■ TASK PROMPT
Only an exact copy is wanted: the lines from the one holding "[64,464,152,474] [71,492,153,503] [71,513,207,527]" through the last line below, minus the pictures.
*** Opening of LISTED ENTRIES ***
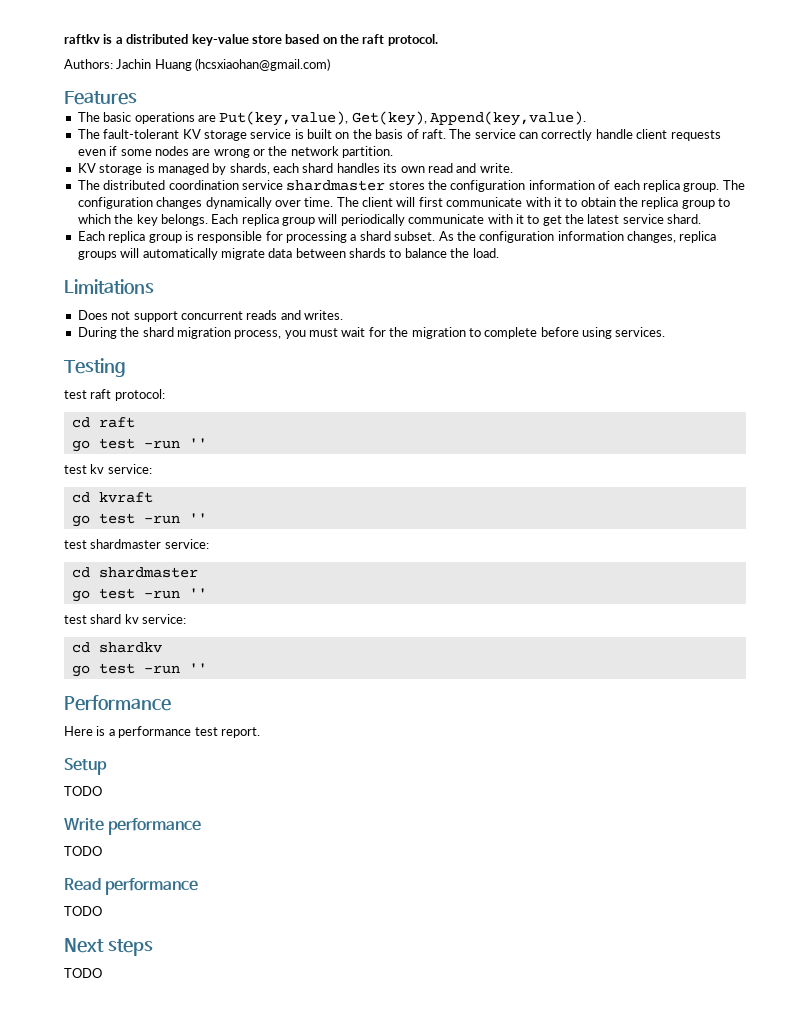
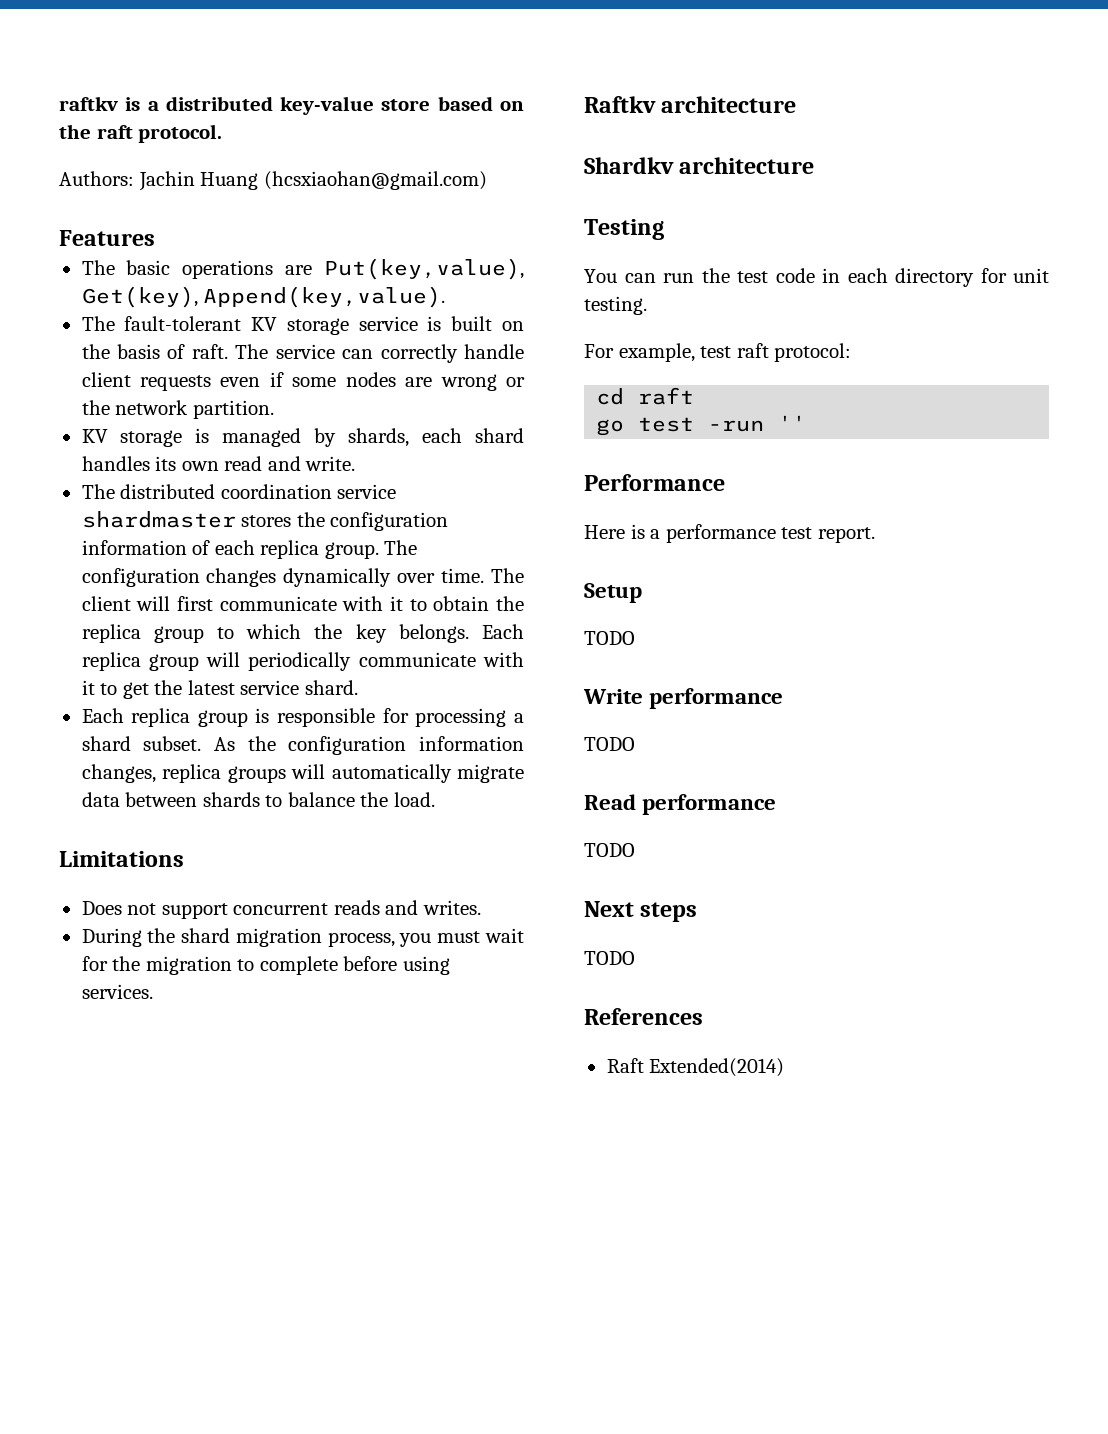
[64,358,126,377] Testing // -> [584,96,797,113] [584,157,815,174] [584,219,664,240] [584,268,1049,287] [584,296,647,315] [584,343,695,362] Raftkv architecture // Shardkv architecture // Testing // You can run the test code in each directory for unit testing. // For example,
[64,464,152,474] [71,492,153,503] [71,513,207,527] [64,539,209,549] [71,567,198,578] [71,588,207,602] [64,614,187,624] [71,642,162,653] [71,663,207,677] // test kv service: // cd kvraft // go test -run '' // test shardmaster service: // cd shardmaster // go test -run '' // test shard kv service: // cd shardkv // go test -run '' -> (807, 423) none
(102, 973) none -> [584,1008,703,1025] [606,1058,785,1077] // References // Raft Extended(2014)

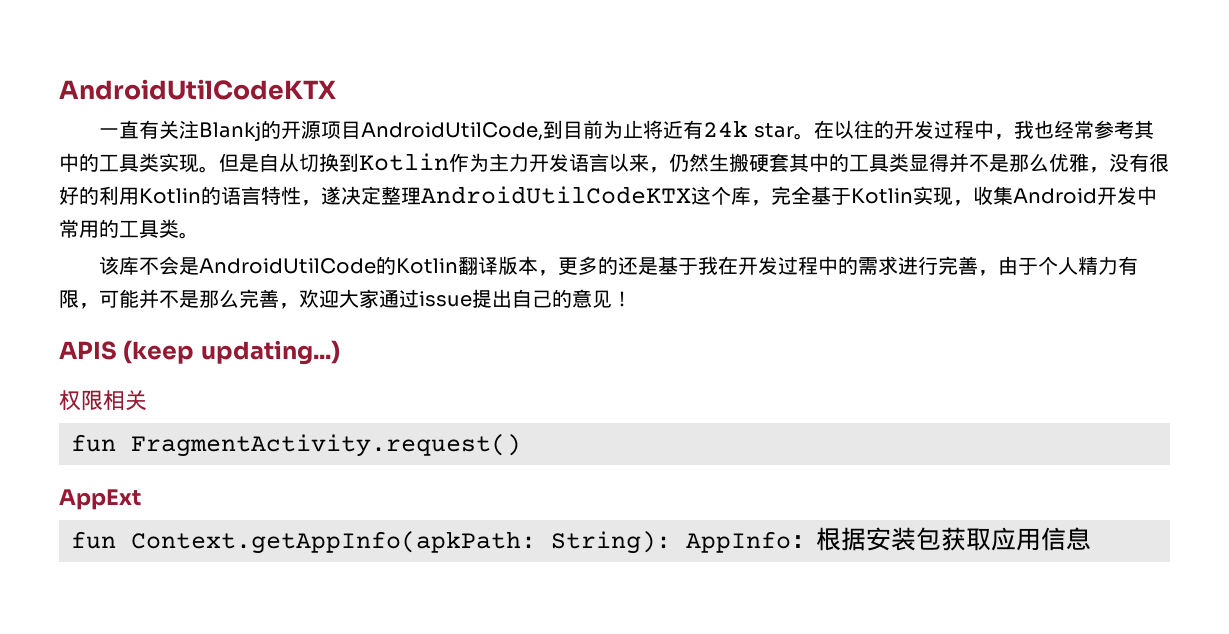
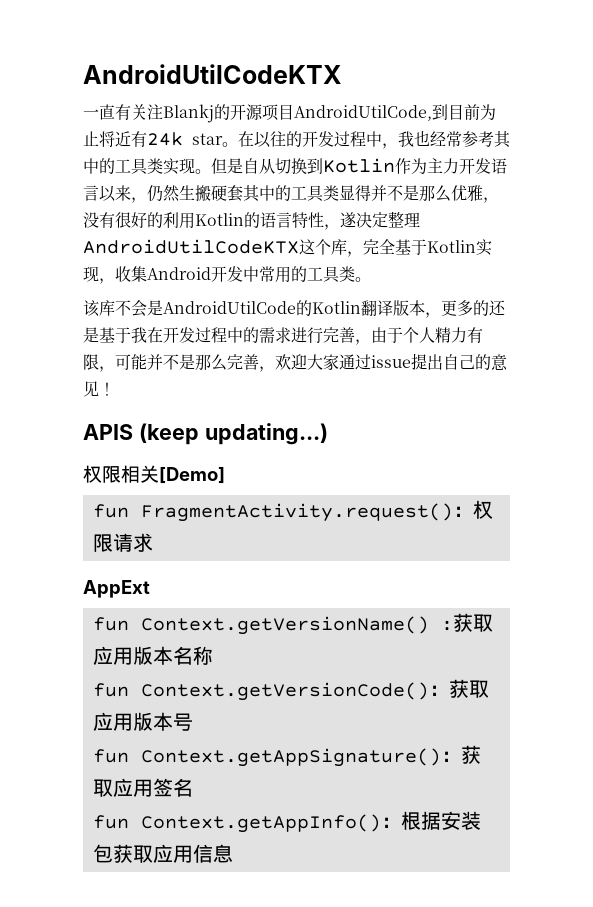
(147, 400) none -> [159,466,225,484] [Demo]
(521, 445) none -> [452,500,493,519] [92,533,153,552] ：权限请求
[131,531,791,554] Context.getAppInfo(apkPath: String): AppInfo -> [140,613,493,635] [92,646,213,665] [92,679,489,701] [92,712,193,731] [92,745,481,767] [92,778,193,797] [92,814,381,833] Context.getVersionName() :获取应用版本名称 // fun Context.getVersionCode()：获取应用版本号 // fun Context.getAppSignature()：获取应用签名 // fun Context.getAppInfo()

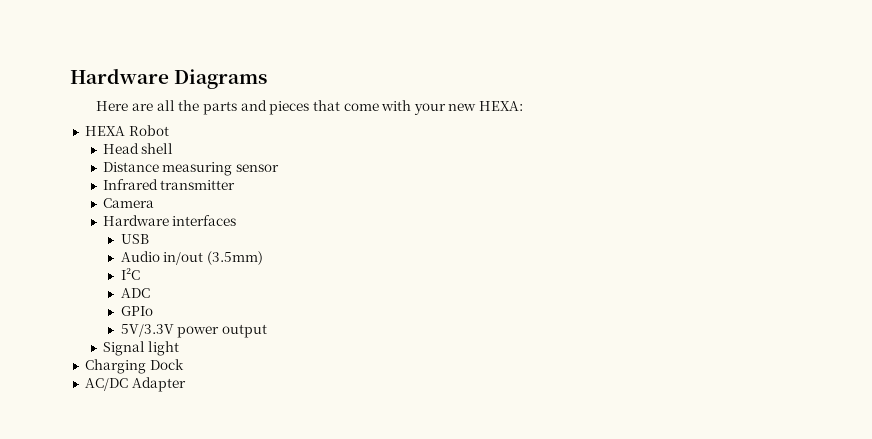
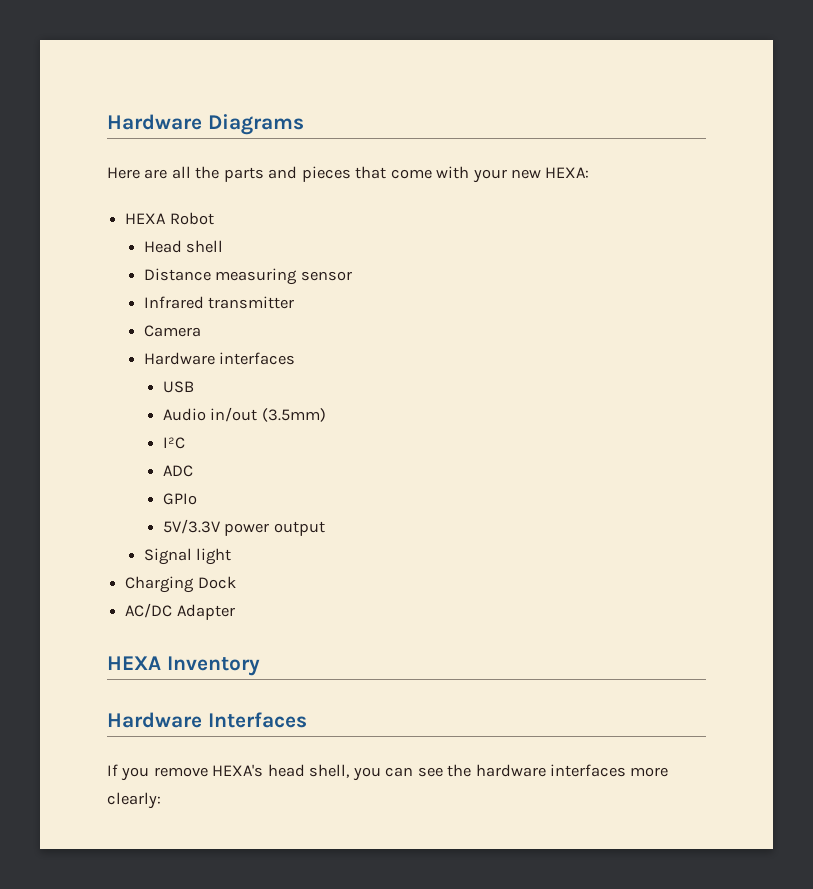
(186, 384) none -> [107,656,260,676] [107,712,307,728] [107,764,669,781] [107,792,161,809] // HEXA Inventory // Hardware Interfaces // If you remove HEXA's head shell, you can see the hardware interfaces more clearly:

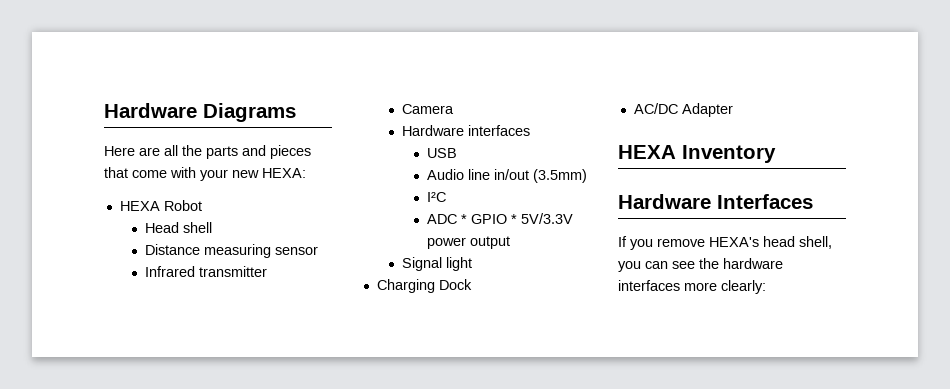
(206, 414) none -> [468,169,491,180] line
[162,493,197,505] // GPIo // -> [461,214,518,224] * GPIO *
*** Close of LISTED ENTRIES ***
■ ANSWER TO THIS PROBLEM
[64,464,152,474] [71,492,153,503] [71,513,207,527] [64,539,209,549] [71,567,198,578] [71,588,207,602] [64,614,187,624] [71,642,162,653] [71,663,207,677] // test kv service: // cd kvraft // go test -run '' // test shardmaster service: // cd shardmaster // go test -run '' // test shard kv service: // cd shardkv // go test -run '' -> (807, 423) none
(102, 973) none -> [584,1008,703,1025] [606,1058,785,1077] // References // Raft Extended(2014)

(147, 400) none -> [159,466,225,484] [Demo]
(521, 445) none -> [452,500,493,519] [92,533,153,552] ：权限请求
[131,531,791,554] Context.getAppInfo(apkPath: String): AppInfo -> [140,613,493,635] [92,646,213,665] [92,679,489,701] [92,712,193,731] [92,745,481,767] [92,778,193,797] [92,814,381,833] Context.getVersionName() :获取应用版本名称 // fun Context.getVersionCode()：获取应用版本号 // fun Context.getAppSignature()：获取应用签名 // fun Context.getAppInfo()

(186, 384) none -> [107,656,260,676] [107,712,307,728] [107,764,669,781] [107,792,161,809] // HEXA Inventory // Hardware Interfaces // If you remove HEXA's head shell, you can see the hardware interfaces more clearly:

(206, 414) none -> [468,169,491,180] line
[162,493,197,505] // GPIo // -> [461,214,518,224] * GPIO *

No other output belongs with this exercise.